The Ministry of Electronics and IT (MeitY) released the draft Promotion and Regulation of Online Gaming (PROG) Rules, 2025, open for public feedback until October 31, 2025. These rules, framed under Section 19 of the PROG Act, 2025, aim to promote legitimate online gaming formats such as e-sports and online social games, prohibit harmful online money games, protect users—especially minors, and establish a transparent regulatory framework to govern the rapidly growing online gaming sector in India.

Key Provisions of PROG Rules, 2025

Promotion of E-sports and Social Games

  1. E-sports: Promotion and oversight are assigned to the Ministry of Youth Affairs and Sports.

  2. Online social games: Overseen by the Ministry of Information and Broadcasting, which can issue guidelines for content that is age-appropriate, recreational, educational, or skill-based.

  3. Registration: Voluntary for online social games, allowing them to operate without mandatory registration while encouraging transparency and accountability.

Establishment of the Online Gaming Authority of India (OGAI)

  1. A corporate body with civil court–like powers, capable of conducting inquiries, summoning individuals, and functioning digitally.

  2. Responsibilities include classifying online money games, registering games, issuing directions, and imposing penalties.

  3. Decisions are appealable to an Appellate Authority within 30 days, ensuring checks and balances.

Composition of OGAI

  1. Chairperson: Ex officio Additional Secretary or Joint Secretary from MeitY.

  2. Five ex officio members: Representing Information & Broadcasting, Youth Affairs & Sports, Financial Services, and two other members (one with legal expertise).

  3. Secretary (Director rank) assists the Authority.

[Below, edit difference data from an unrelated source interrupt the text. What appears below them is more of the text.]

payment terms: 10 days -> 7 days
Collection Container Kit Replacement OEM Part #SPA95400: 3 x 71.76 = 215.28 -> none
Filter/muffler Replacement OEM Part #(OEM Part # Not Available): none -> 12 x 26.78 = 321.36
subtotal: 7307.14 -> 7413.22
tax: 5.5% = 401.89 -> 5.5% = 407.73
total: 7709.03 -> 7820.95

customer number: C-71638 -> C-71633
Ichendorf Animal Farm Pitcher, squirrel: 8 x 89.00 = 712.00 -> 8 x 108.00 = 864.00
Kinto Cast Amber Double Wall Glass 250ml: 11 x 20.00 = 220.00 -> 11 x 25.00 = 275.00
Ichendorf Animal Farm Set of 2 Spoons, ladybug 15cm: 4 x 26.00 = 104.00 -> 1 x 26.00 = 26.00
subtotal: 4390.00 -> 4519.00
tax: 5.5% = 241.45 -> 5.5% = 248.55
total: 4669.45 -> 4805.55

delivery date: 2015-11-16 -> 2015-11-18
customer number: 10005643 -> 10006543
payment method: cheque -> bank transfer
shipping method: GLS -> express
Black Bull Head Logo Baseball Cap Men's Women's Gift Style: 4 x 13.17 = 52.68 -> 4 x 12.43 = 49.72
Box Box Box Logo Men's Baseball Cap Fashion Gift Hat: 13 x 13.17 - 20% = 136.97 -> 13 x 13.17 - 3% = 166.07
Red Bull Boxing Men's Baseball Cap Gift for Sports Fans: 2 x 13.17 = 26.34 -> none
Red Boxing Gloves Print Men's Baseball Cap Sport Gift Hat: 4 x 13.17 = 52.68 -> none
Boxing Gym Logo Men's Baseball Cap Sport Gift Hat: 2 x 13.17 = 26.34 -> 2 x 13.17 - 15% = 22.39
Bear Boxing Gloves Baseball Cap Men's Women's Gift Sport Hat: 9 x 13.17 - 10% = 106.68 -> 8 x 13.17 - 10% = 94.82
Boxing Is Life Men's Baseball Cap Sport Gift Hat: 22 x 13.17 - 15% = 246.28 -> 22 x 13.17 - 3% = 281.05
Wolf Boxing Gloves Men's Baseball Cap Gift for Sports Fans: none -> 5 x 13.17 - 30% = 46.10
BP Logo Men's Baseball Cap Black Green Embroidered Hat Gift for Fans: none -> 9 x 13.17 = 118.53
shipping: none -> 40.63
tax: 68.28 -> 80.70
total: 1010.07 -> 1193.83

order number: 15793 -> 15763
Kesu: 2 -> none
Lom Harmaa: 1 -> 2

  4. The Chairperson may consult experts to support OGAI’s functions, ensuring specialized inputs in decision-making.

Proceedings of OGAI

  1. Meetings can be held physically or digitally, with a one-third quorum.

  2. Decisions made by majority; the Chairperson has a casting vote in case of a tie.

  3. Members with personal interest must abstain.

  4. In emergencies, the Chairperson may act immediately but must report to OGAI within seven days.

  5. Proceedings remain valid despite procedural irregularities, vacancies, or defects that do not affect merits.

Determining an Online Money Game

  1. An online money game involves monetary deposits, wagering, or winnings convertible to money.

  2. Once identified, OGAI can order its cessation, prohibit related advertising, initiate enforcement action, and publicly list it on its website.

Registration Framework

  1. Providers must submit digital applications detailing game description, target age group, revenue model, user safety, and grievance mechanisms.

  2. E-sports require prior recognition under the National Sports Governance Act, 2025 for registration.

  3. Applications are processed within 90 days, with OGAI authorized to request additional information.

Certificate of Registration

  1. Valid for up to five years.

  2. Games cannot be advertised as registered without a valid certificate.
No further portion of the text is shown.